Jako scenograf Margaret nie marnowała niczego, a przede wszystkim potrafiła stworzyć „coś z niczego”, nawet z przysłowiowej wody po ugotowanych kartoflach.
Hasło to pochodziło z opowieści Małgosi z okresu jej dzieciństwa w krakowskim mieszkaniu przy Grottgera, w którym – przy rodzinie – rezydowała Ciocia Gienia. To jej właśnie zawdzięczaliśmy pewne bardzo użyteczne narzędzie, element wspólnego kodu artystycznego, jakim porozumiewaliśmy się z w pracy nad kolejnymi spektaklami. Najbardziej posłużyło nam ono przy inscenizacji „Króla Edypa” Sofoklesa. Chodzi o hasło: „woda od kartofli”.
Kiedy Ciocia Gienia gotowała kartofle na obiad, nie wylewała (nie marnowała) wody, która zostawała po ich ugotowaniu – natychmiast gotowała na niej jakąś zupę. Ta praktyka posłużyła Małgosi w przygotowaniu dekoracji do „Edypa” realizowanego na scenie gorzowskiego Teatru im. Juliusza Osterwy (premiera 25.09.2004 r., z gościnnym udziałem Grzegorza Emanuela).

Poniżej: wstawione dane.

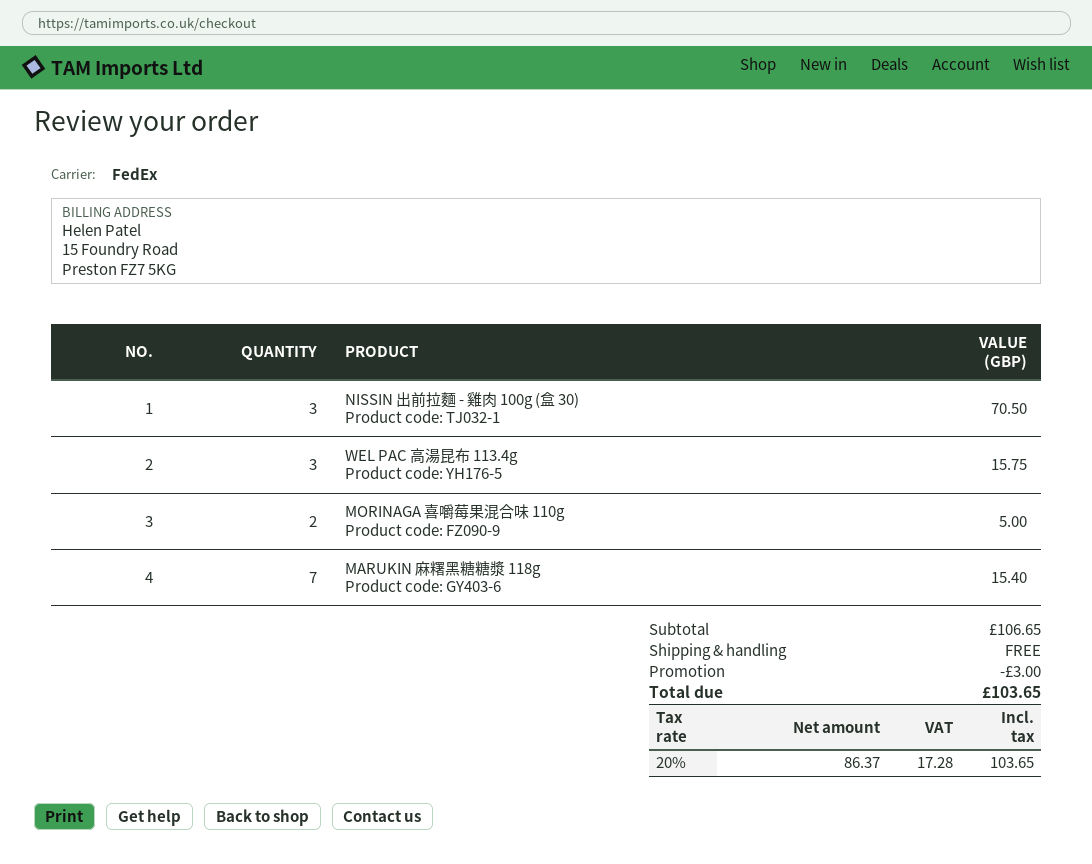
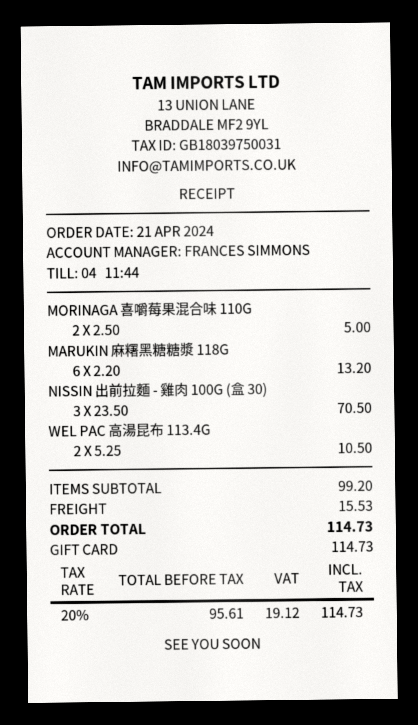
WEL PAC 高湯昆布 113.4g: 3 for 15.75 -> 2 for 10.50
MARUKIN 麻糬黑糖糖漿 118g: 7 for 15.40 -> 6 for 13.20
subtotal: 106.65 -> 99.20
discount: 3.00 -> none
shipping: 0.00 -> 15.53
net: 86.37 -> 95.61
tax: 20% = 17.28 -> 20% = 19.12
total: 103.65 -> 114.73

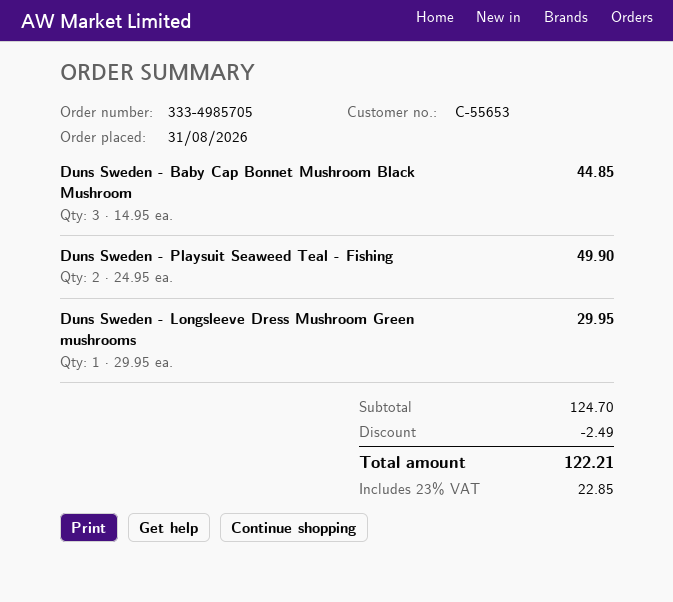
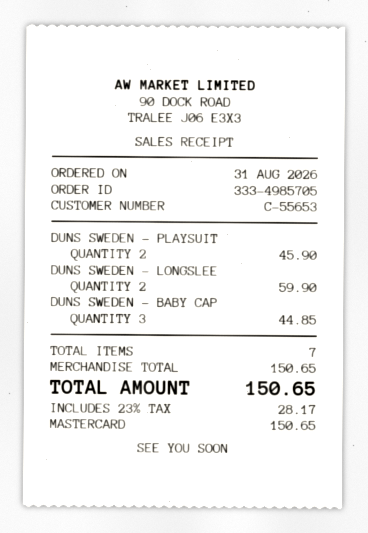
Duns Sweden - Playsuit Seaweed Teal - Fishing: 2 for 49.90 -> 2 for 45.90
Duns Sweden - Longsleeve Dress Mushroom Green mushrooms: 1 for 29.95 -> 2 for 59.90
subtotal: 124.70 -> 150.65
discount: 2.49 -> none
tax: 23% = 22.85 -> 23% = 28.17
total: 122.21 -> 150.65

Nasz zamysł inscenizacyjny był, można powiedzieć, „operowy”. Chcieliśmy zawładnąć „lekturową” widownią rozmachem inscenizacyjnym, zaczarować ich oczy: bogata dekoracja, światła, dymy, niezwykłe kostiumy; a przecież pieniędzy w teatrze na to (jak wszędzie i zawsze) oczywiście nie było. Nie zrażało to Pani Profesor, czyli Małgosi. „Waldeczku, będzie na scenie złota metalowa siatka, będzie kapało złotem! – Ale Małgosiu, jak to!... wiesz, przecież, że nie ma… – Nic się nie martw, kupimy ogrodową siatkę”.

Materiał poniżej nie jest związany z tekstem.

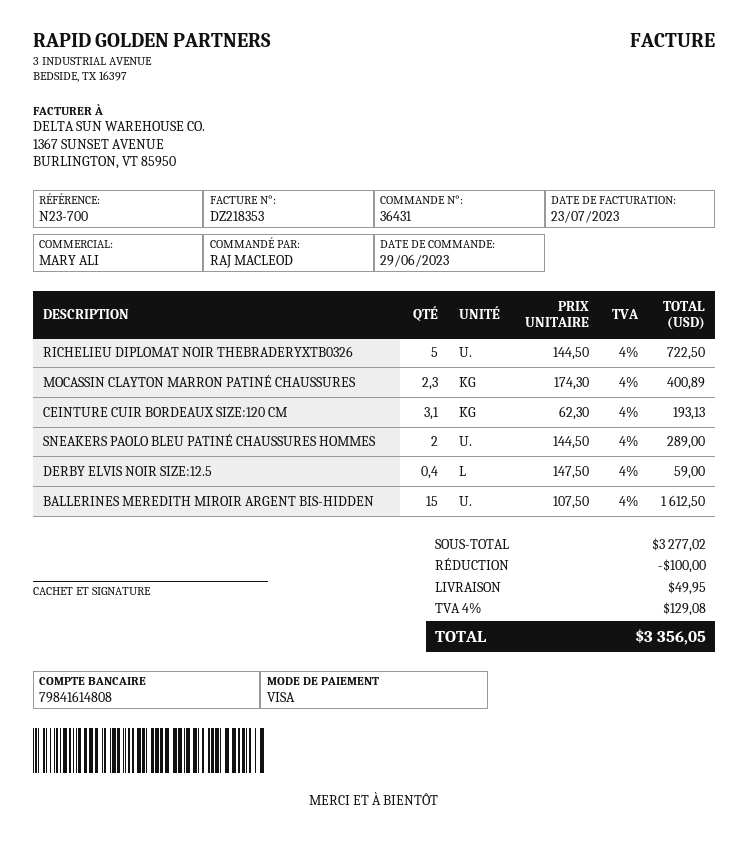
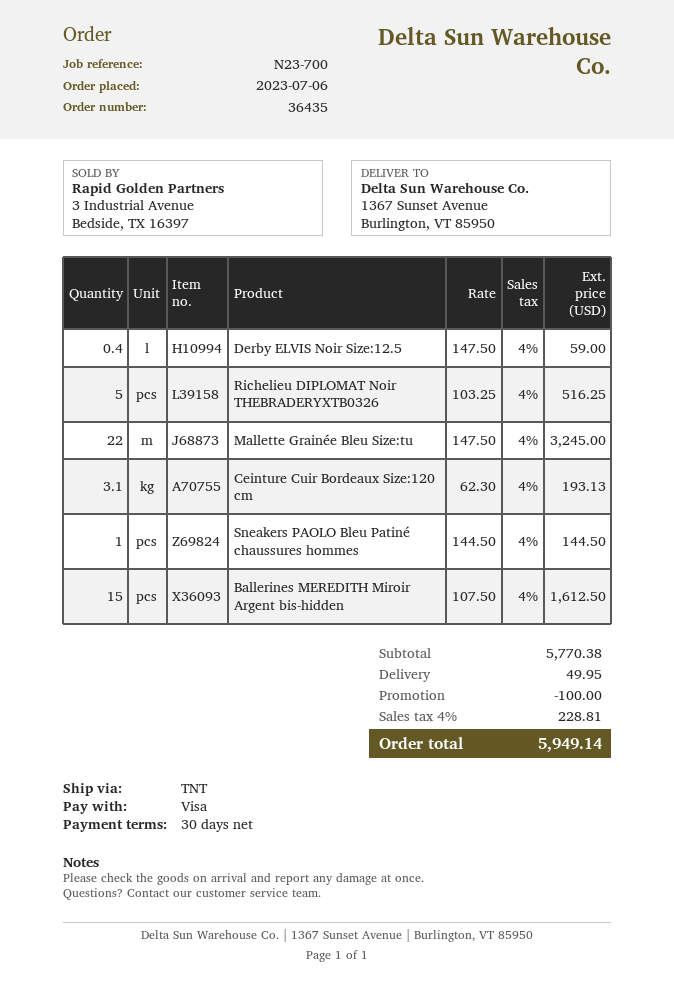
order number: 36431 -> 36435
order date: 2023-06-29 -> 2023-07-06
RICHELIEU DIPLOMAT NOIR THEBRADERYXTB0326: 5 x 144.50 = 722.50 -> 5 x 103.25 = 516.25
MOCASSIN CLAYTON MARRON PATINÉ CHAUSSURES: 2.3 x 174.30 = 400.89 -> none
SNEAKERS PAOLO BLEU PATINÉ CHAUSSURES HOMMES: 2 x 144.50 = 289.00 -> 1 x 144.50 = 144.50
Mallette Grainée Bleu Size:tu: none -> 22 x 147.50 = 3245.00
subtotal: 3277.02 -> 5770.38
tax: 4% = 129.08 -> 4% = 228.81
total: 3356.05 -> 5949.14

Powieka nie drgnęła także kierownikowi technicznemu, Panu Piotrowi Steblinowi-Kamińskiemu, zapatrzonemu w talent Małgosi – kupił kilka bel plastikowej ogrodowej siatki, wiele, wiele razy tańszej, niż ta metalowa. „Siatkę pryśnie się na złoto” – powiedziała Pani Profesor. Do tego celu miało posłużyć „prószenie” złotą farbą, tzw. sprayem. I tu dał o sobie znać duch Cioci Gieni. Każdy, kto kiedyś malował ogrodową siatkę wie, że siatka to przede wszystkim dziurki i proporcjonalna jest do tych dziurek utrata farby, szczególnie, kiedy „prószymy” ze sprayu. No, tak, ale od czego miała Maestra Treutler kartoflane doświadczenie Cioci Gieni z ulicy Grottgera w Krakowie?
Pani Profesor zarządziła, żeby pod przygotowaną do malowania siatkę, leżącą na teatralnym podwórku, podłożyć czarną ogrodową folię – równie tanią, jak sama siatka. Rozpylana „z dezodorantu” złota farba nie szła w ten sposób na marne (ku niewątpliwe uciesze Cioci Gieni), ale zatrzymała się na czarnej folii – w postaci fantastycznych esów-floresów.
Mówiąc krótko: efekt sceniczny rozpiętej w świetle reflektorów złotej (dającej teraz efekt metalowej) siatki i wyglądających spod siatki udrapowanych złotych gobelinów powstałych z esó-floresów – jako horyzont i chmury na niebie – plus boskie kostiumy Maestry Treutler (także zrobione z teatralnego „niczego”), zapierały dech w piersiach i… podważały opinię, że teatry w Polsce nie mają pieniędzy.